-- Work instructions --
Reproduce each entry exactly as it reads. Leave the images out.

Input data: Begin

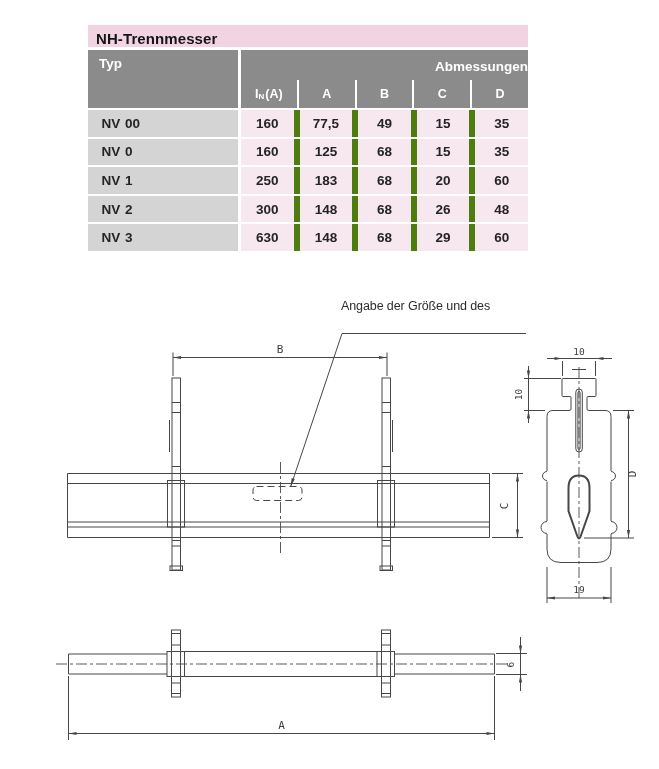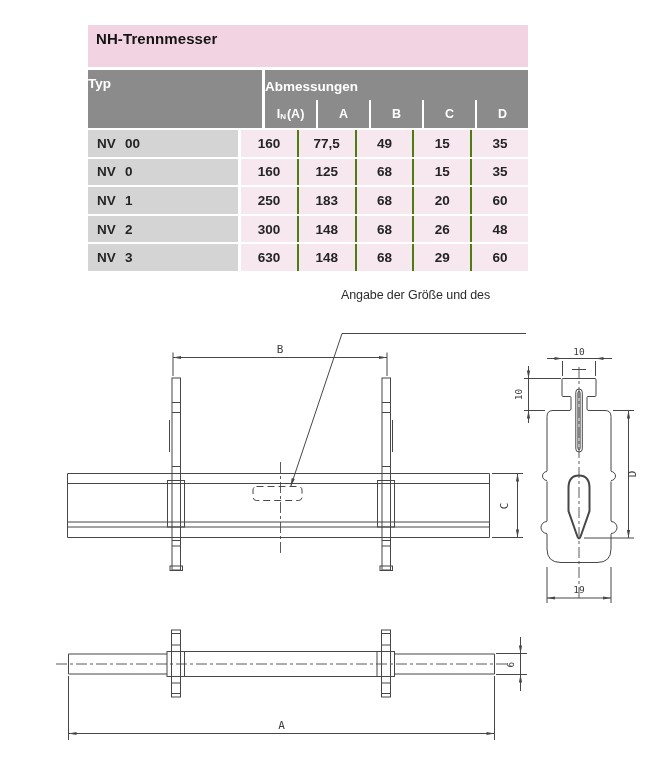"NH-Trennmesser" .banner { height: 42px -> 22px }
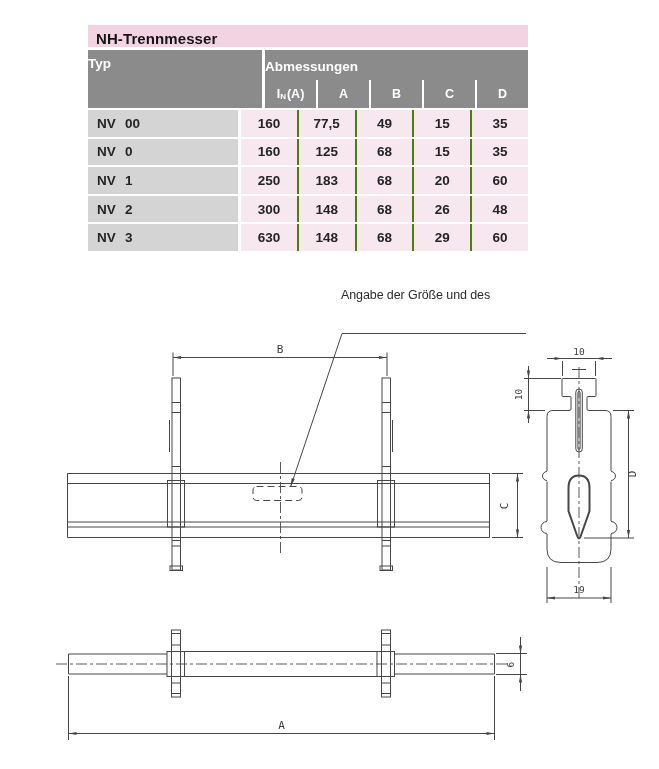"Typ" .hdr-typ { padding: 6px 0 0 0 -> 6px 0 0 11px; width: 174px -> 150px }
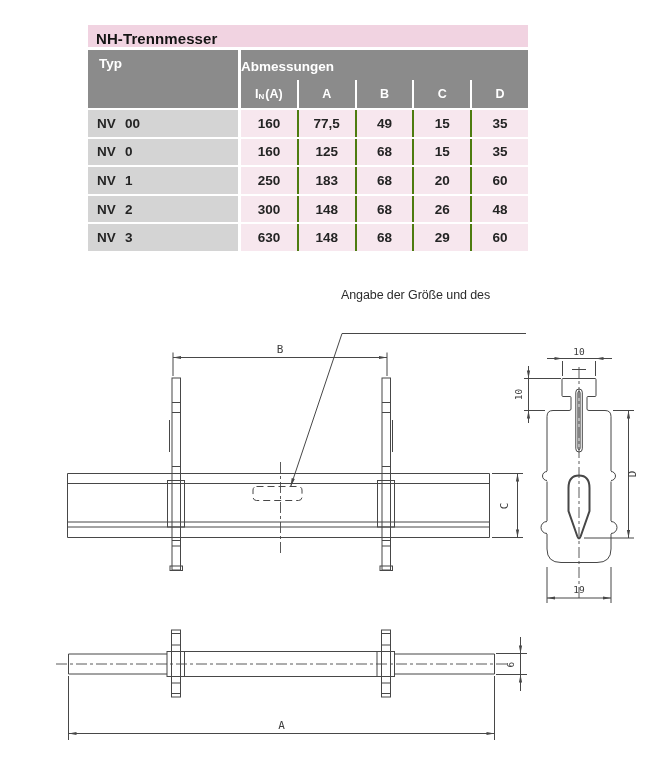"Abmessungen" .hdr-group { text-align: left -> right }
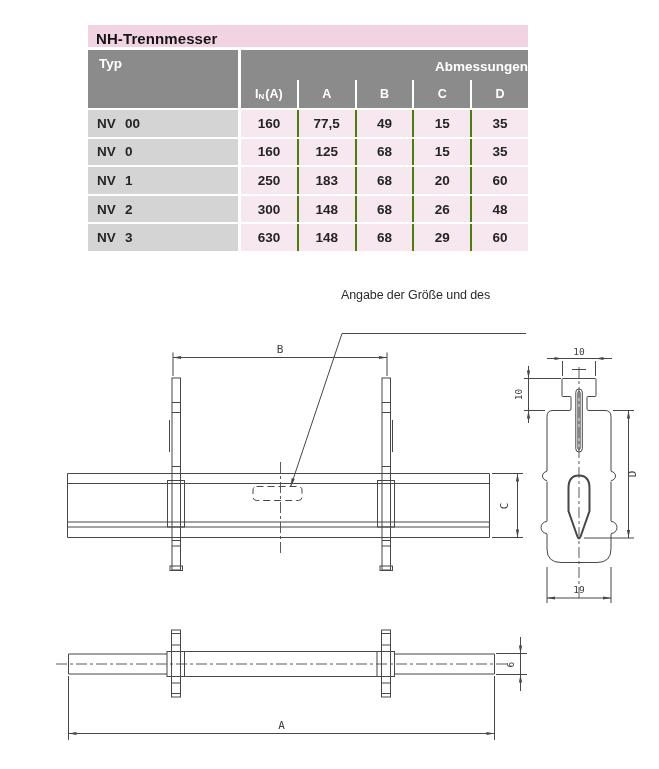"NV" .row { text-align: none -> center }
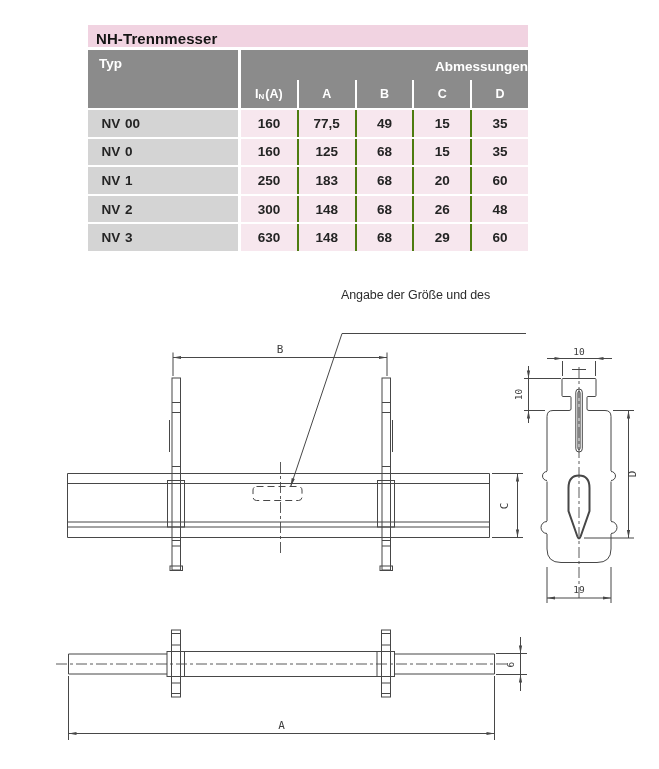"77,5" .cell + .cell { border-left: 2px solid #4d7c0f -> 6px solid #4d7c0f }
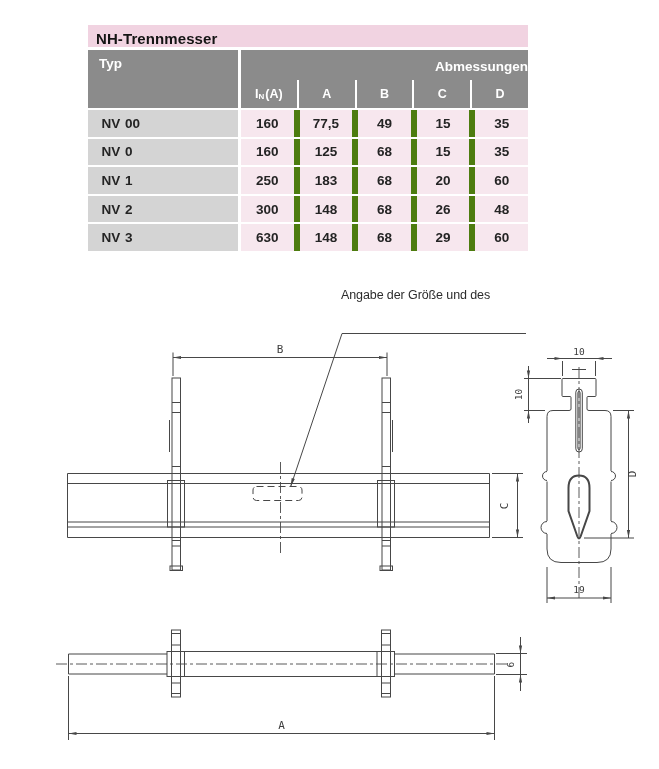"Angabe der Größe und des" .annotation { top: 286px -> 297px }
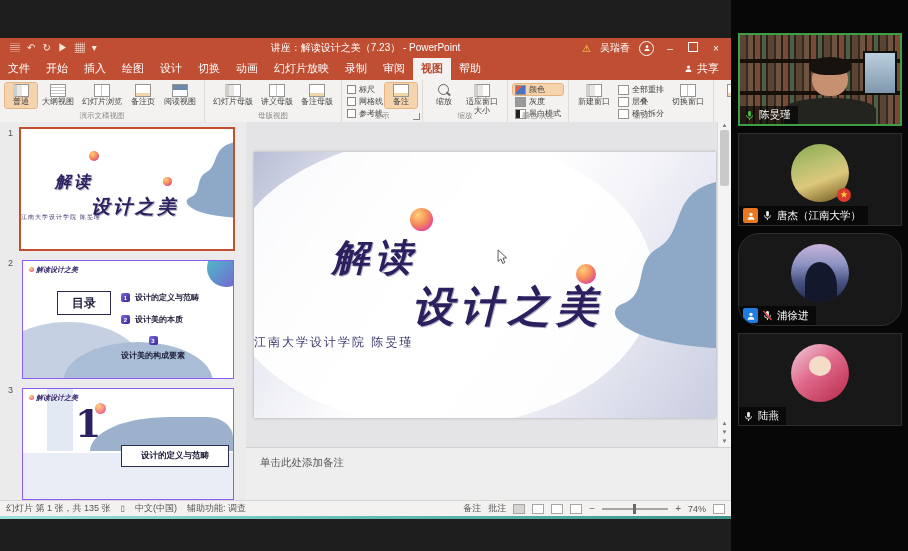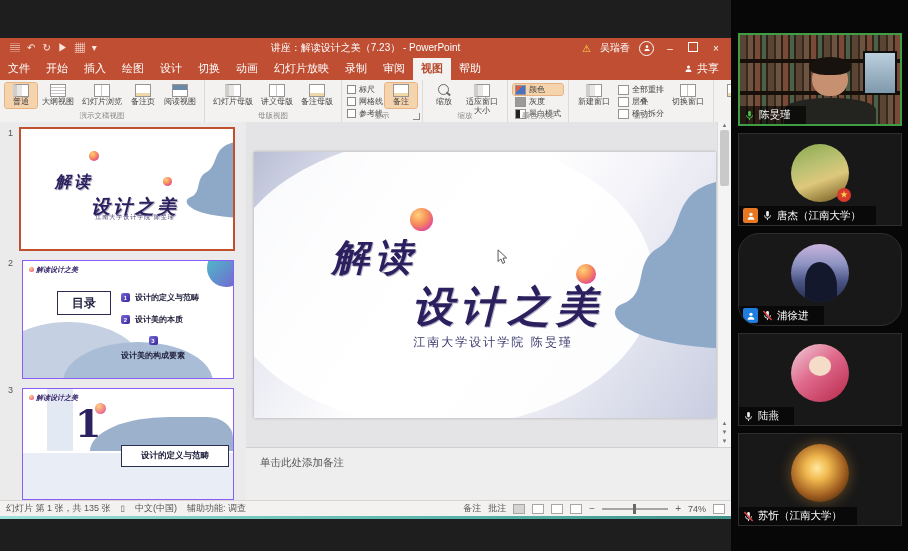"陈旻瑾" .namebar { padding: 2px 15px 2px 4px -> 2px 7px 2px 4px }
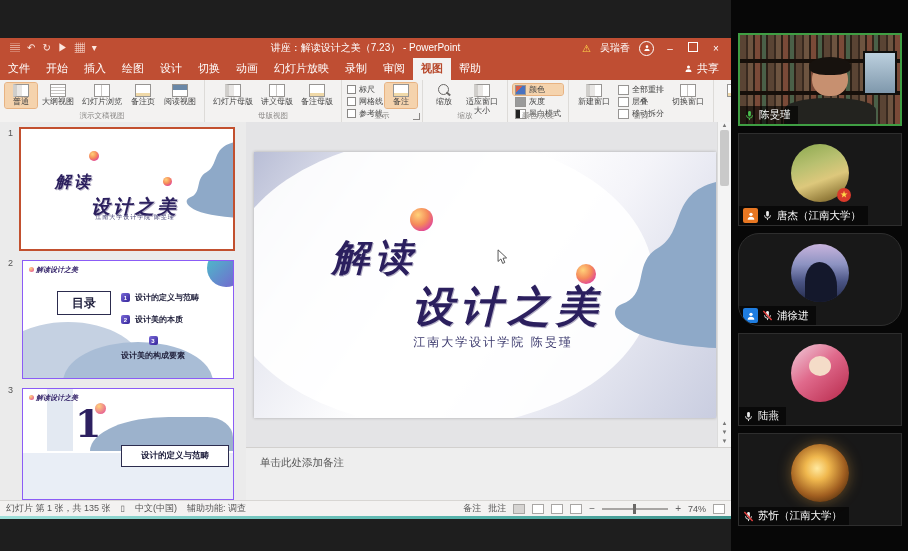"江南大学设计学院 陈旻瑾" .s-sub { margin-left: 8px -> none; text-align: center -> left }
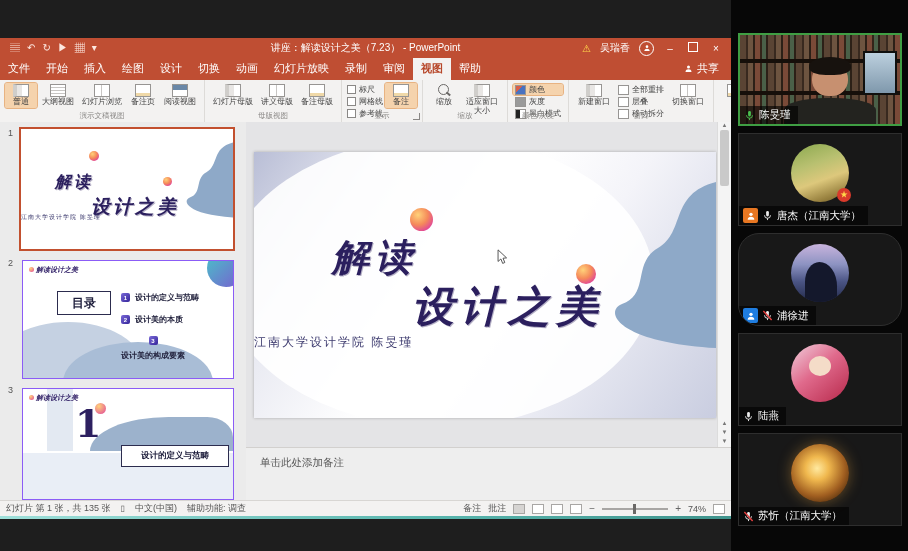"苏忻（江南大学）" div.tile { html: <div> <div></div> <div> <svg> <rect></rect> <path></path> <line></line> <line></line> </svg> <span>苏忻（江南大学）</span> </div> </div> -> none }
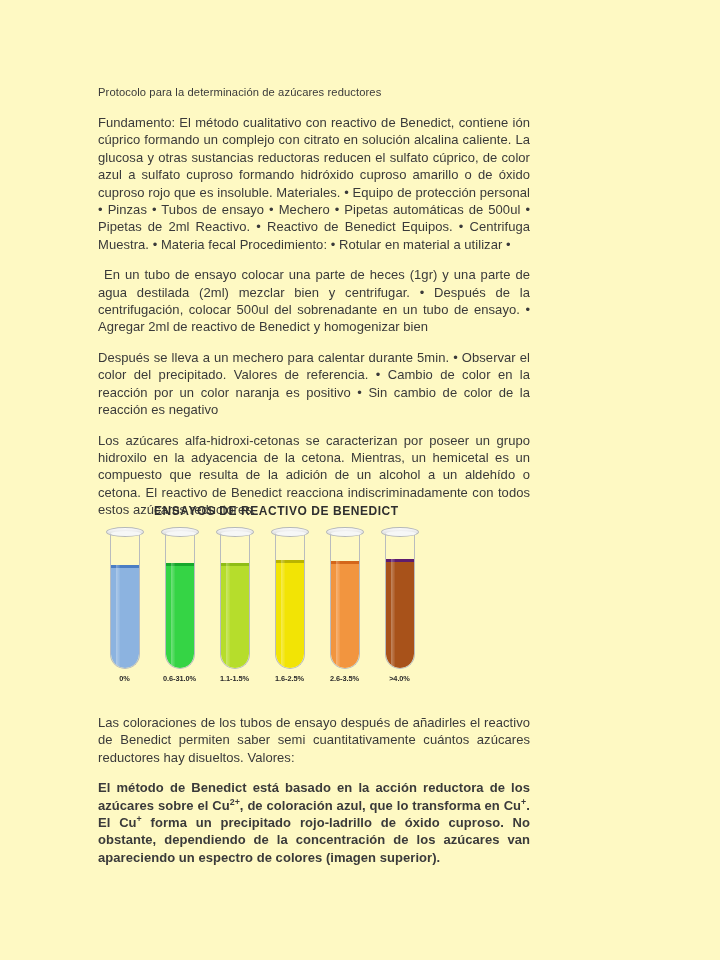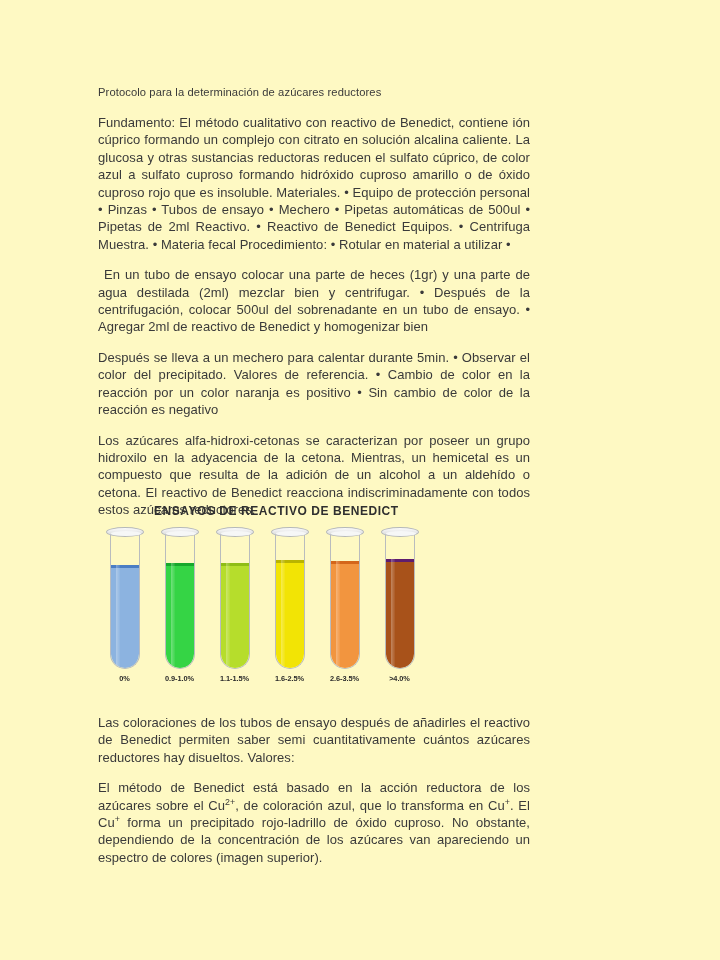"0.9-1.0%" div.tube-label { text: 0.9-1.0% -> 0.6-31.0% }
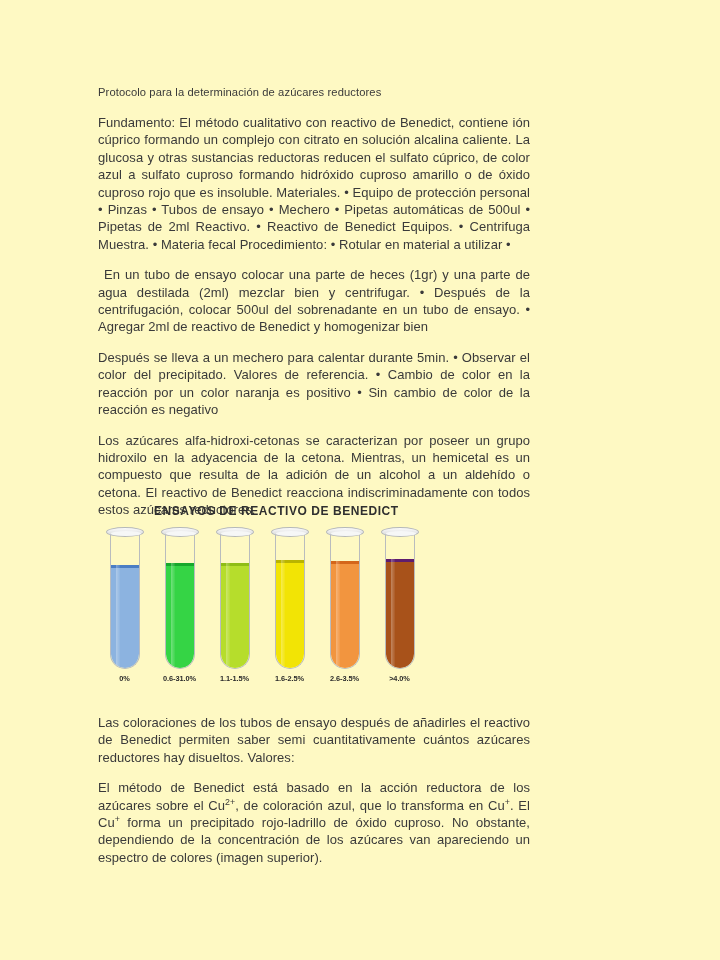"El método de Benedict está" .para.tight { font-weight: none -> bold }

Input data: End

-- Answer box --
"NH-Trennmesser" .banner { height: 42px -> 22px }
"Typ" .hdr-typ { padding: 6px 0 0 0 -> 6px 0 0 11px; width: 174px -> 150px }
"Abmessungen" .hdr-group { text-align: left -> right }
"NV" .row { text-align: none -> center }
"77,5" .cell + .cell { border-left: 2px solid #4d7c0f -> 6px solid #4d7c0f }
"Angabe der Größe und des" .annotation { top: 286px -> 297px }
"陈旻瑾" .namebar { padding: 2px 15px 2px 4px -> 2px 7px 2px 4px }
"江南大学设计学院 陈旻瑾" .s-sub { margin-left: 8px -> none; text-align: center -> left }
"苏忻（江南大学）" div.tile { html: <div> <div></div> <div> <svg> <rect></rect> <path></path> <line></line> <line></line> </svg> <span>苏忻（江南大学）</span> </div> </div> -> none }
"0.9-1.0%" div.tube-label { text: 0.9-1.0% -> 0.6-31.0% }
"El método de Benedict está" .para.tight { font-weight: none -> bold }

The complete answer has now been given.